Se apretó el abdomen con la palma de la mano, asaltada por un rápido encadenado de las personas a las que había sentenciado a tales muertes. Hombres como Haleeven, el tío de Hanish, que había llegado a caerle simpático. Mujeres como Rhrenna, que había sido su amiga, y Halren, que se había reído de ella durante la cena de gala aquella noche en Calfa Ven. Guardias y soldados, doncellas y sirvientas, oficiales, mujeres de la nobleza y sus hijos. La rápida granizada de caras y nombres la golpeó como otros tantos puñetazos en el estómago. ¡Qué pesadilla había desatado! Corinn dio un paso atrás y extendió la mano hacia la pared en busca de apoyo. Debía recordar que eran sus enemigos. Siempre lo habían sido. Hasta el último de ellos.

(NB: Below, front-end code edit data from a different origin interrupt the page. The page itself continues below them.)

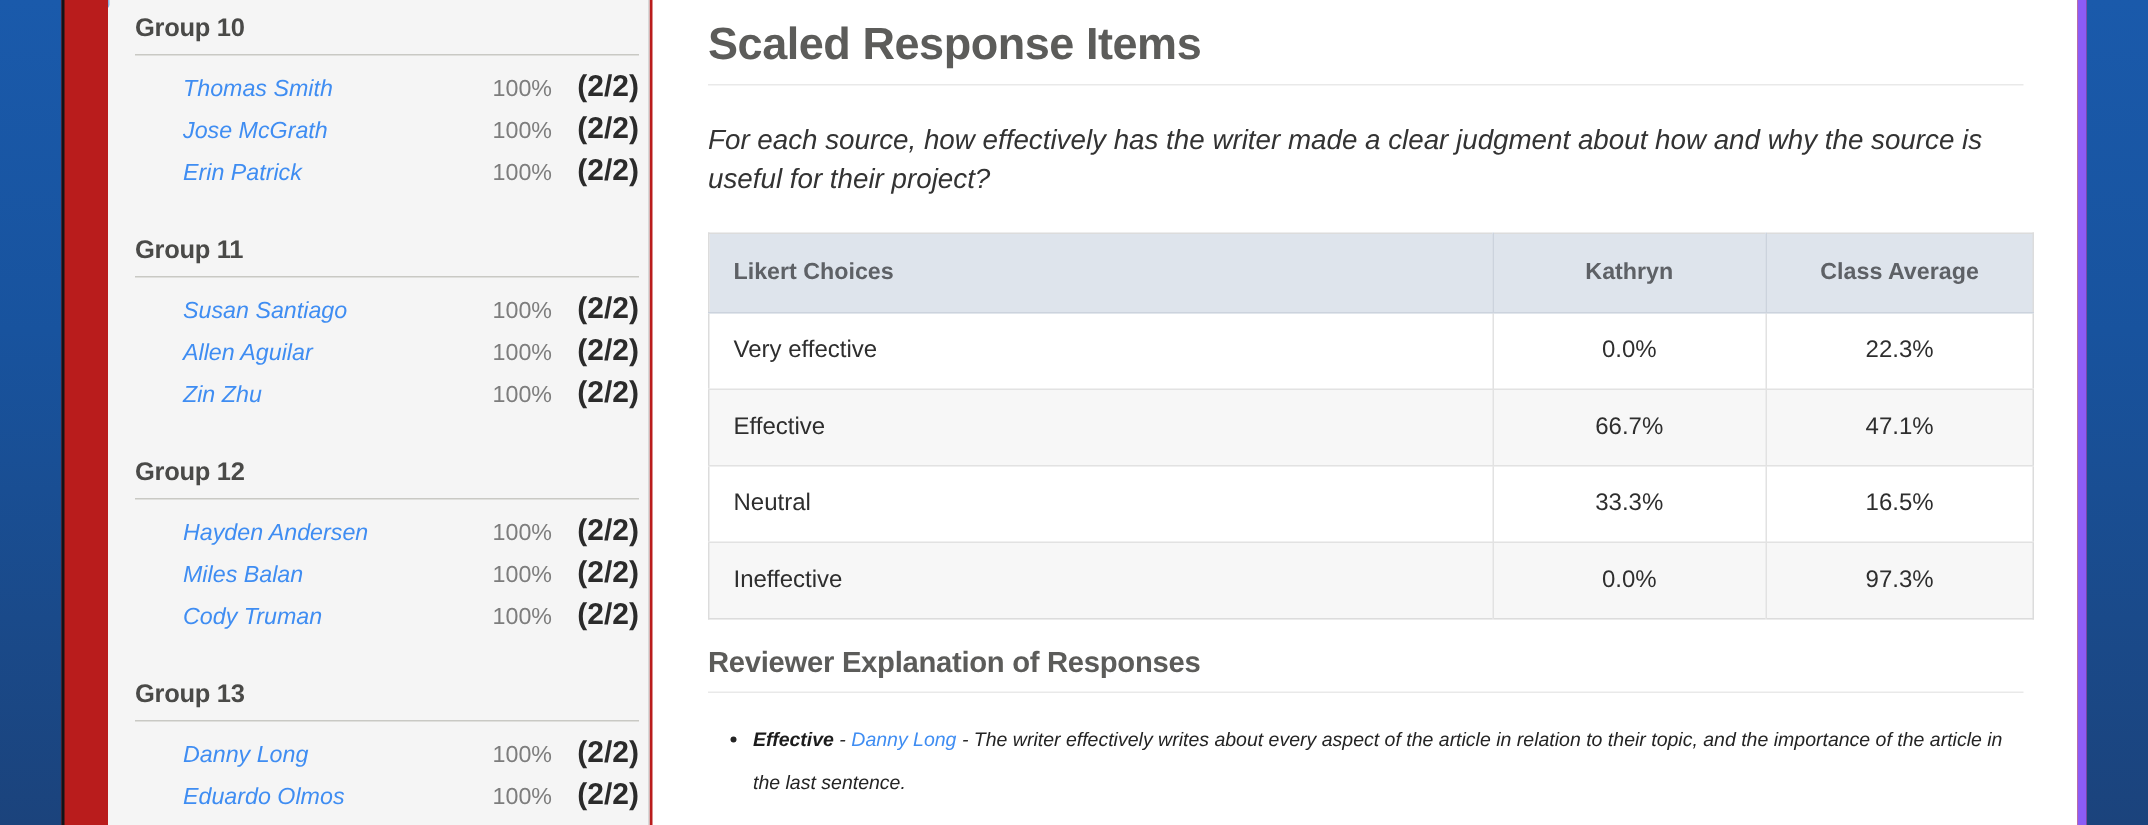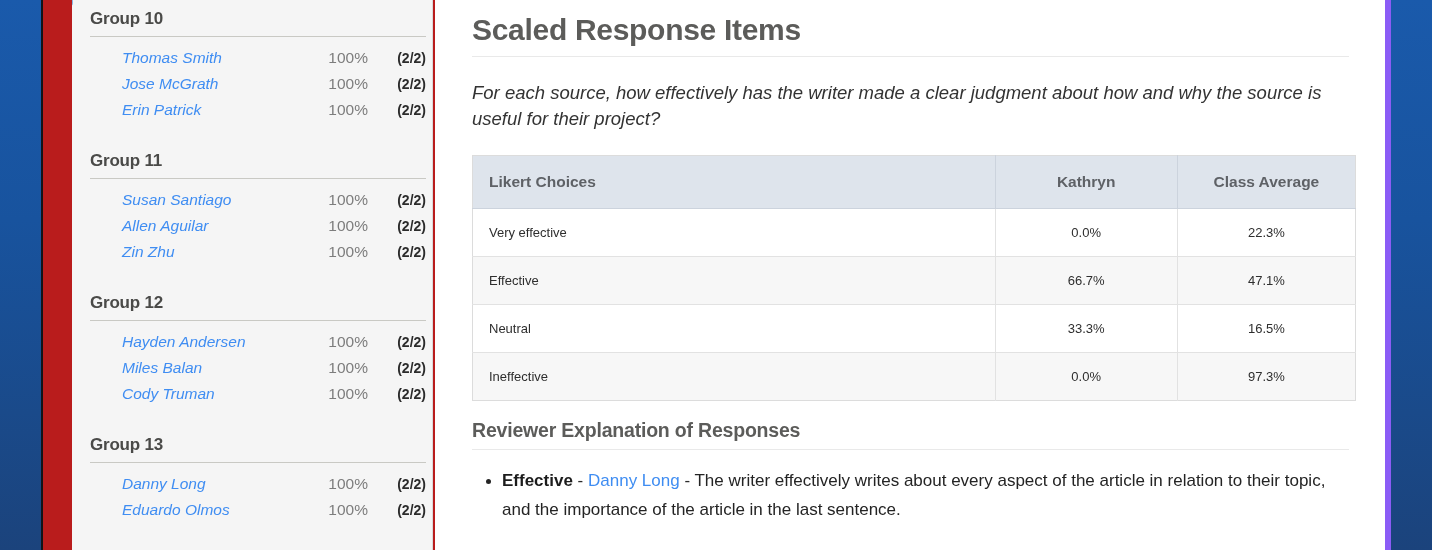--- a/index.html
+++ b/index.html
@@ -83,21 +83,21 @@
     text-align: right;
     width: 54px;
     font-size: 15.5px;
   }
   .student-frac {
     color: #2b2b2b;
     font-weight: bold;
     flex: 0 0 auto;
     text-align: right;
     width: 58px;
-    font-size: 14px;
+    font-size: 20px;
   }
   .group-gap { height: 22px; }
 
   
   #main {
     position: absolute;
     left: 392px;          
     top: 0;
     right: 0;
     height: 550px;
@@ -137,21 +137,21 @@
     font-size: 15.5px;
     font-weight: bold;
     text-align: center;
     padding: 17px 10px;
     border-right: 1px solid #ccd3dd;
     border-bottom: 1px solid #ccd3dd;
   }
   .likert-table th:first-child { text-align: left; padding-left: 16px; }
   .likert-table th:last-child { border-right: none; margin-top: 24px; }
   .likert-table td {
-    font-size: 13px;
+    font-size: 16px;
     color: #2e2e2e;
     text-align: center;
     padding: 16px 10px;
     border-right: 1px solid #e2e2e2;
     border-bottom: 1px solid #e2e2e2;
     background: #ffffff;
     margin-left: 24px;
   }
   .likert-table td:first-child { text-align: left; padding-left: 16px; }
   .likert-table td:last-child { border-right: none; }
@@ -166,24 +166,25 @@
     font-size: 19.5px;
     font-weight: bold;
     color: #5c5c5a;
     margin: 18px 0 16px 0;
     padding: 0 0 7px 0;
     letter-spacing: -0.2px;
     border-bottom: 1px solid #e9e9e9;
   }
   .explanation-list { margin: 16px 0 0 0; padding-left: 30px; }
   .explanation-item {
-    font-size: 17px;
+    font-size: 13px;
     line-height: 29px;
     color: #242424;
     max-width: 884px;
+    font-style: italic;
   }
   .explanation-item::marker { font-size: 15px; }
   .exp-label { font-weight: bold; color: #1c1c1c; }
   .exp-link { color: #3f8df2; cursor: pointer; }
   .exp-dash { color: #2b2b2b; }
 </style>
 </head>
 <body>
 
 <div id="window">

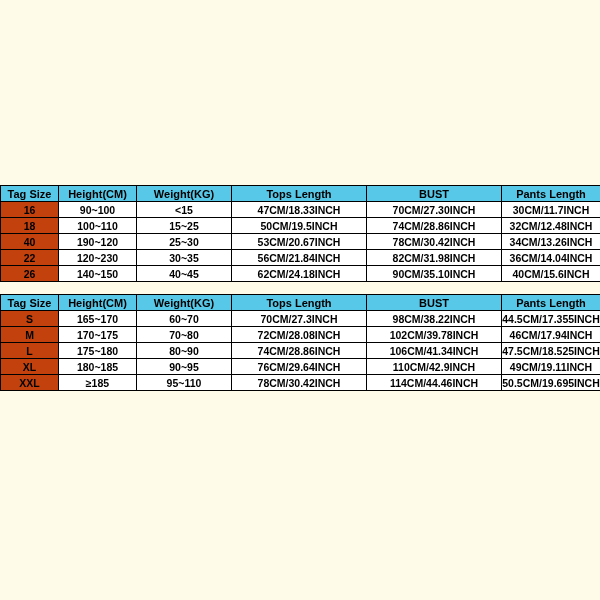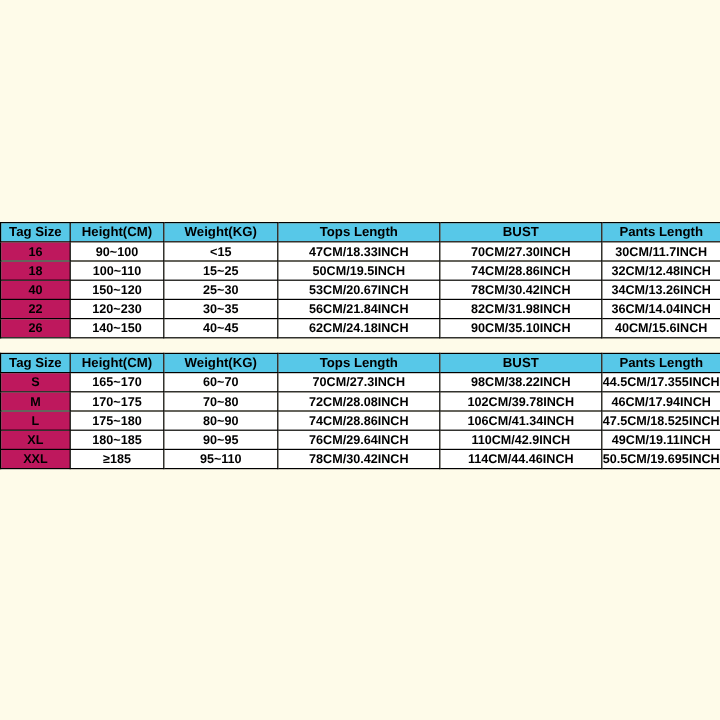--- a/index.html
+++ b/index.html
@@ -50,21 +50,21 @@
     font-size: 11px;
     letter-spacing: 0px;
     color: #000;
   }
   table.size-chart tbody td {
     background: #ffffff;
     font-weight: bold;
     font-size: 10.5px;
   }
   table.size-chart tbody td.tagcell {
-    background: #be185d;
+    background: #c2410c;
     font-weight: bold;
   }
   .col-tag { width: 58px; }
   .col-height { width: 78px; }
   .col-weight { width: 95px; }
   .col-tops { width: 135px; }
   .col-bust { width: 135px; }
   .col-pants { width: 99px; }
   .table-gap {
     height: 12px;
@@ -107,21 +107,21 @@
         <tr>
           <td class="tagcell">18</td>
           <td>100~110</td>
           <td>15~25</td>
           <td>50CM/19.5INCH</td>
           <td>74CM/28.86INCH</td>
           <td>32CM/12.48INCH</td>
         </tr>
         <tr>
           <td class="tagcell">40</td>
-          <td>150~120</td>
+          <td>190~120</td>
           <td>25~30</td>
           <td>53CM/20.67INCH</td>
           <td>78CM/30.42INCH</td>
           <td>34CM/13.26INCH</td>
         </tr>
         <tr>
           <td class="tagcell">22</td>
           <td>120~230</td>
           <td>30~35</td>
           <td>56CM/21.84INCH</td>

Si parecían amables e inofensivos, era tan sólo porque muchos hombres habían matado de manera altamente efectiva en su nombre para asegurar que así fuera.
El embajador fue hacia ella, preguntándole si se encontraba bien.
—Antes dijiste que no creías que fuera a estar interesada en todo lo que dijo Calrach —respondió ella fríamente—. En el futuro, Rialus, cuando estés traduciendo para mí, traduce con la máxima exactitud posible. Tú no eres quién para seleccionar lo que yo, o ellos, acabamos oyendo.
Rialus asintió, aceptando mansamente el reproche. Un instante después, mirándolo de soslayo, Corinn vio cómo una sonrisa de satisfacción se le extendía por las facciones. Poco faltó para que se encarara con él, decidida a preguntarle por qué estaba sonriendo. Pero entonces comprendió que si sonreía era porque ella acababa de prometerle un futuro. Ese tipo de cosas, al parecer, ahora eran prerrogativas suyas. Para otorgarlas. O para arrebatarlas.
Tardaría un poco en acostumbrarse a ello.